国の予算はどう作られているのか? 行政学者が解説
「予算編成」とは?
国の予算編成は内閣の専管事項とされ、予算案の提出権は内閣のみにあって議員にはない。内閣が毎年予算案を作成し(実際の事務は財務省が担当)、国会に提出している。 地方自治体の場合、国の合議制の内閣と異なり、予算編成権は首長の単独権限とされている。自治体の長は「予算を調製し……」と法律に規定されているが、一般に予算編成と同義だ。 予算とは「一定期間における収入と支出の見積り又は計画」のこと。かみ砕いて言えば「一定期間中の財政計画であると同時に、住民の納めた税金がどう使われ、還元されようとしているかを示す一種の行政計画」だ。その年の施策一覧とも言える。だから予算の決定については、住民の代表である議会に議決権を持たせ、決定後は予算が公表されるよう義務付けられているのである。
予算編成の流れ
予算編成作業はいつごろから始まり、いつ終わるのだろうか。 国の場合、各省庁は5月頃から次年度の予算要求の作業を始め、新規政策の立案や既存施策の見直し作業に入る。
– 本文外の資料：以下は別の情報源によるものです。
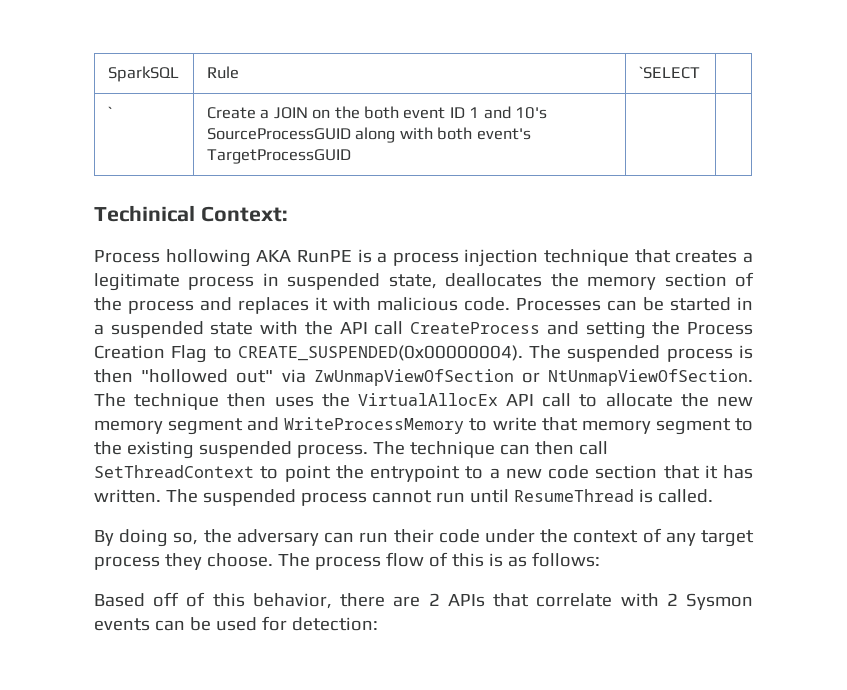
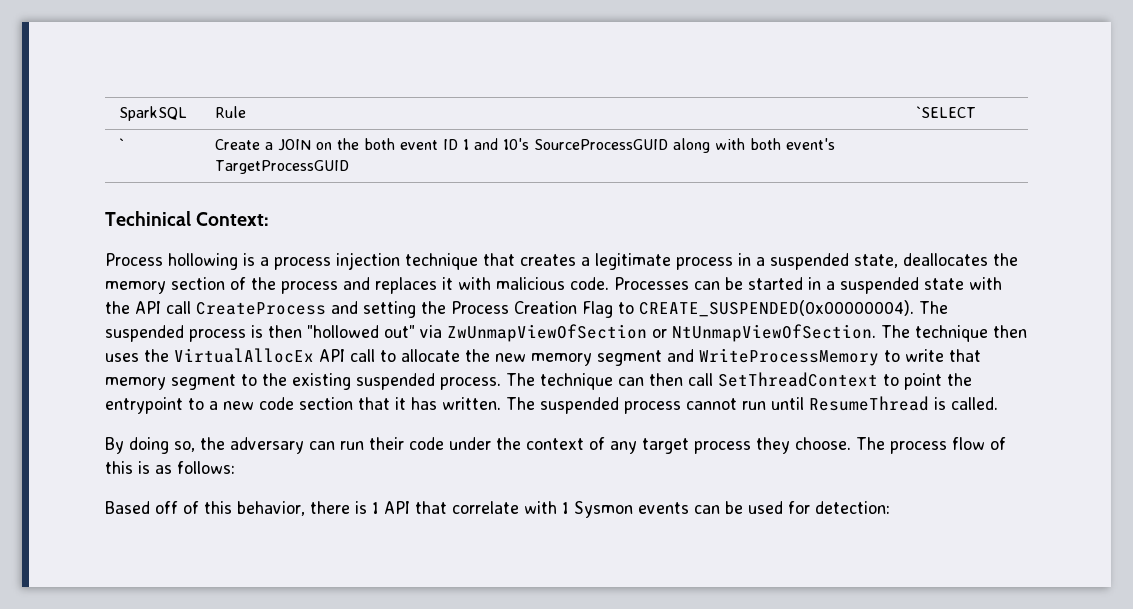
- Process hollowing AKA RunPE is a process injection technique that creates a legitimate process in suspended state, deallocates the memory section of the process and replaces it with malicious code.
+ Process hollowing is a process injection technique that creates a legitimate process in a suspended state, deallocates the memory section of the process and replaces it with malicious code.
- Based off of this behavior, there are 2 APIs that correlate with 2 Sysmon events can be used for detection:
+ Based off of this behavior, there is 1 API that correlate with 1 Sysmon events can be used for detection:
首相の諮問機関である経済財政諮問会議の「骨太の方針」という予算編成の大枠(6月か7月に出される)の考え方をもとに、7月下旬には新年度予算の概算要求基準が閣議決定され、その通知をもとに、各省庁の予算編成作業は本格化する。 各省庁では課から局へ、局から省への要求積み上げ作業を行い、与党の政調会各部会らと調整しながら、省庁としての予算の骨格を決めていく。並行して財務省主税局は税収などの歳入見積もりを作成していく。そして、8月末までに財務省に概算要求書を提出する。 それを受け、財務省は、9月1日から予算査定のためのヒアリングを開始。この9月から政府案の決まる12月下旬までの4か月間が財務省主計局にとって予算編成の本番で、財務省は“不夜城”とも言われる多忙な時期を迎える。 財務省では、9月1日から2~3週間、各省庁担当幹部から説明を受け、その後に予算査定作業に入る。